How to Get the Most Bang for Your Buck at Your Next Doctor’s Visit


Have you ever been frustrated by an unproductive or inopportune visit with your doctor that wasted your time and money?

You can prevent that from happening again!


The Problem

Many visits with healthcare providers are poorly timed and less productive than they could be.  Why?  Because nobody is looking out for you between visits.

It’s not that your doctor doesn’t care.  He or she is simply too busy with clinical tasks to be able to optimize your visits.

As a result, you spend more money and get suboptimal care:

  • Extra visits and additional costs at the pharmacy.
  • Incorrect or unnecessary testing and treatment.
  • Rushed decisions and explanations.
  • Some visits are so handicapped by poor planning that they accomplish nothing, wasting both your time and money.


It is easy to minimize the number of visits and maximize the time with your doctor.

Read on to find out how.


The Solution

You can easily accomplish more for less cost at the doctor’s office with what I call SMART Preparation.  Each letter relates to an aspect of your visit that you might improve upon with a little thought and preparation: Scheduling, Medications, Agenda, Records and Tests.

The exercise will only take a minute or two and will pay off every time.



Optimize visit timing and duration.

  • Most important:  When making the appointment, inform the receptionist of EVERY issue that you need to cover so that adequate time is scheduled.  If you think of additional topics to be addressed, call back to allow a previously scheduled visit to be extended.
  • Schedule visits just before medications refills are due to avoid wasting purchased prescriptions.
  • Using a mail-order pharmacy?  Allow time for shipping to avoid expensive local refills.
  • Space out visits to different healthcare providers to avoid redundant care.



Save money by knowing your medication history and cost information.

  • Most important:  Bring your insurance drug formulary and/or pharmacy discount drug list.
  • Be sure to know details about any ineffective or poorly tolerated past medications.  (Tip:  If you can’t remember a name or dose, check with the pharmacy.)
  • Carry an accurate list of current medications and dosages.



To avoid a return visit sooner than expected, have a clear understanding of what needs to be accomplished this visit.

  • Most important:  Make a prioritized list of items that you hope to address.  ALWAYS present your list to the doctor at the start of the visit.
  • Don’t count on your doctor to identify non-immediate issues that may soon need follow-up.  (Tip:  Look for any prescriptions that have fewer than five refills left.)
  • Identify any future exam or paperwork deadlines (school, camp, daycare, work, employment, insurance).  Address them now, or account for them in the timing of your visit.



Don’t let lack of needed information undermine your visit.

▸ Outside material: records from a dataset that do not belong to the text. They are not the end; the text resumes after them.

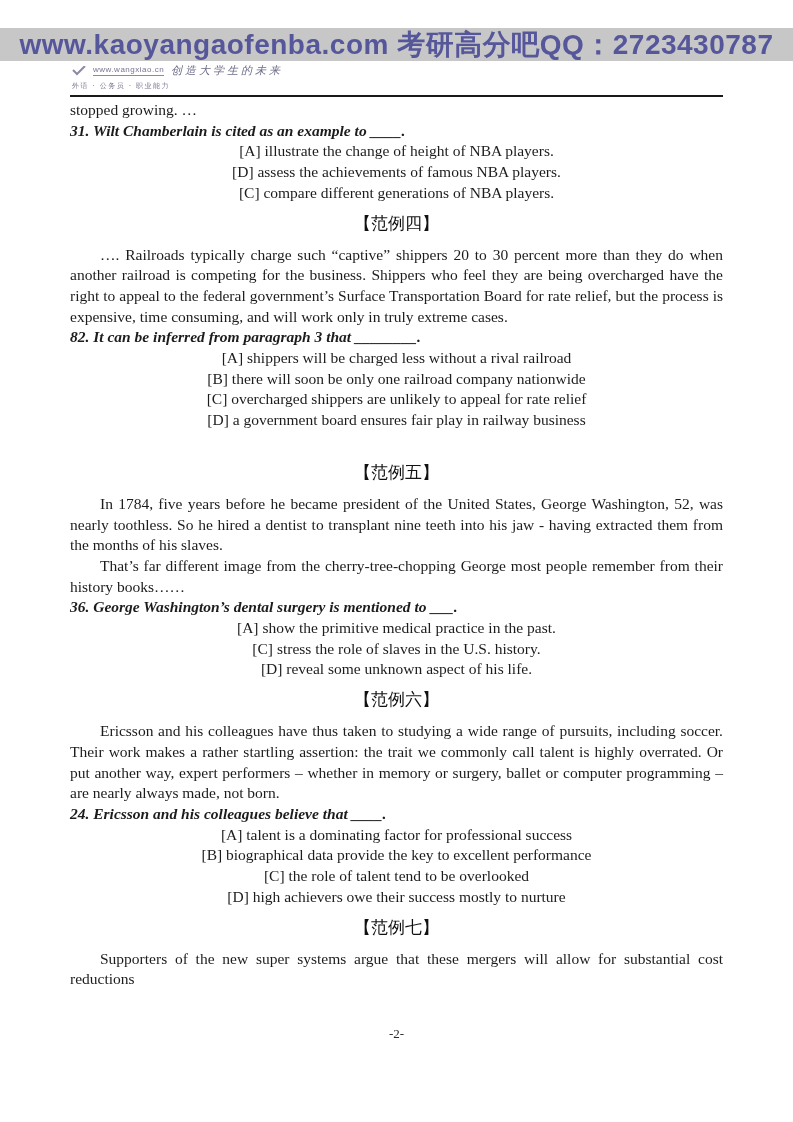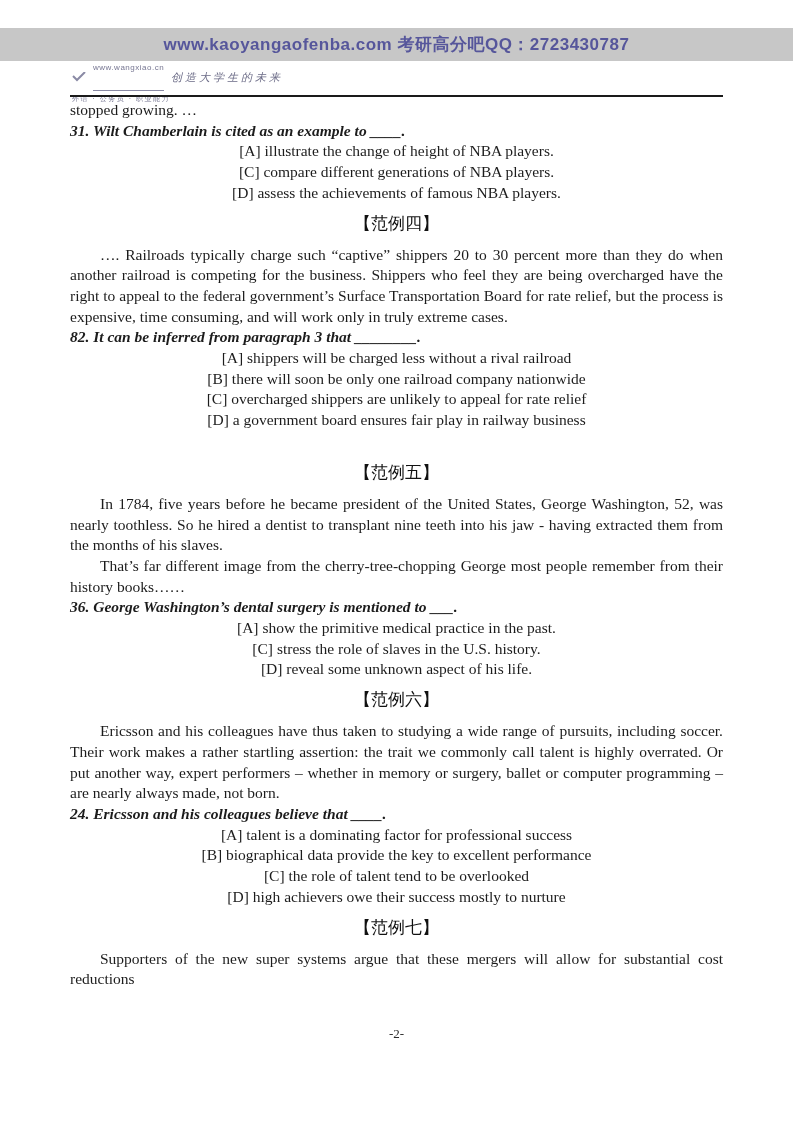--- a/index.html
+++ b/index.html
@@ -31,7 +31,7 @@
   .banner-text {
     font-family: "Liberation Sans", sans-serif;
     font-weight: bold;
-    font-size: 17px;
+    font-size: 28px;
     letter-spacing: 0.5px;
     color: #56569b;
     white-space: nowrap;

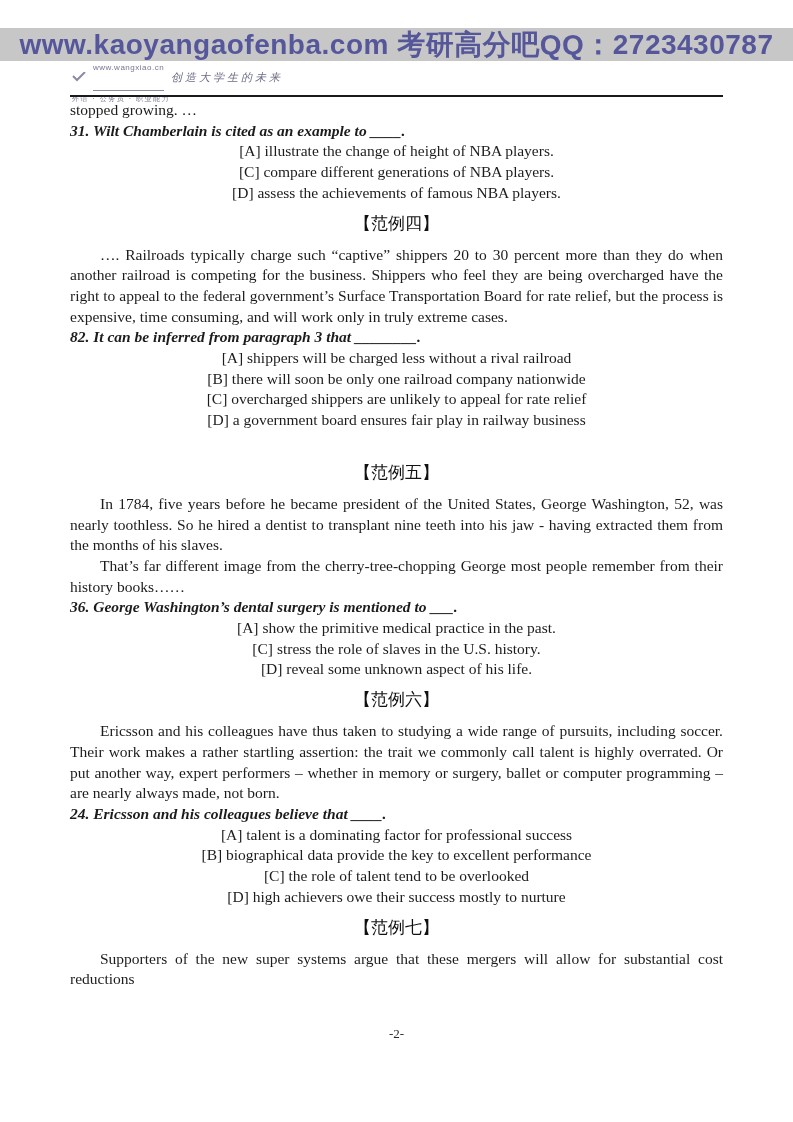--- a/index.html
+++ b/index.html
@@ -54,7 +54,7 @@
     font-size: 8px;
     letter-spacing: 0.5px;
     border-bottom: 1px solid #8a8aa5;
-    padding-bottom: 18px;
+    padding-bottom: 1px;
   }
   .logo-tagline {
     font-family: "DejaVu Serif", serif;

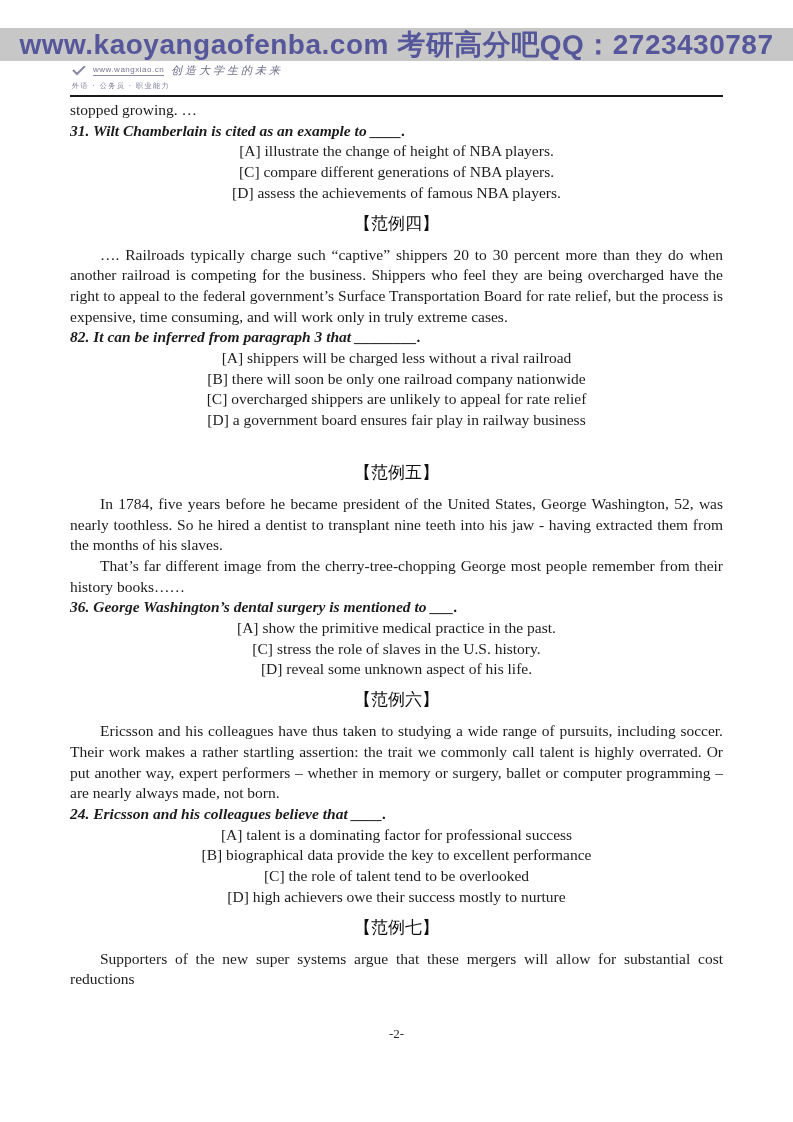--- a/index.html
+++ b/index.html
@@ -147,8 +147,8 @@
     <p class="line">stopped growing. …</p>
     <p class="question">31. Wilt Chamberlain is cited as an example to ____.</p>
     <p class="option">[A] illustrate the change of height of NBA players.</p>
+    <p class="option">[D] assess the achievements of famous NBA players.</p>
     <p class="option">[C] compare different generations of NBA players.</p>
-    <p class="option">[D] assess the achievements of famous NBA players.</p>
     <h3 class="heading">【范例四】</h3>
     <p class="para">…. Railroads typically charge such “captive” shippers 20 to 30 percent more than they do when another railroad is competing for the business. Shippers who feel they are being overcharged have the right to appeal to the federal government’s Surface Transportation Board for rate relief, but the process is expensive, time consuming, and will work only in truly extreme cases.</p>
     <p class="question">82. It can be inferred from paragraph 3 that ________.</p>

  • Most important:  Turn in your homework.  Examples might include home blood pressure measurements, blood sugar results or a detailed timeline of your symptoms.
  • Gather or request all past records related to issues that you plan to address.
  • Bring all recommendations from other healthcare providers seen since your last visit.



Avoid unnecessary testing and being hauled back into the office for overlooked lab work.

  • Most important:  Consider what tests you will soon be due for.  Get them out of the way now.
  • Bring a copy of all recent and past pertinent test results done elsewhere.
  • Get a copy of any test results performed this visit.


It is up to you

When seeking assistance from any professional, ample preparation allows you to accomplish more in less time.  In the medical setting it will also improve your care and save money along the way.

Now with SMART Preparation you can spend less for your care than just showing up at the office and hoping for the best.


Stephen Meyers, MD




Filed under General

4 responses to “How to Get the Most Bang for Your Buck at Your Next Doctor’s Visit

  1. fantastic, thoughtful post! Thanks very much

  2. I agree, this is really wonderful points to consider. Thanks for compiling this in a way that’s useful.

  3. jodie

    You forgot the most important – find a doctor that actually has knowledge and cares. The rest is a waste of time unless you have one like that. Also one that doesn’t waste time stating the obvious. Oh wait, that’s you.

    • MedSavingsDoc


      It sounds like you may have had some negative or unproductive interactions with doctors, at least in terms of cost. If so, I am sorry to hear that.

      Yes, some healthcare providers are more receptive to cost discussions/considerations than others. Sometimes it is a matter of them being pressed for time, rather than outright insensitivity. Although I consider myself to be fairly cost-conscious, rendering the care itself takes up so much of a visit that there often is little extra time to discuss cost issues adequately. I do what I can when I can.

      Although tips in the article may seem obvious when outlined as they are, in my practice I see situations daily where people could have made more of an office visit or saved money with a little extra preparation. Obviously, the provider is integral to cost containment, but actions by the individual can also have a significant impact.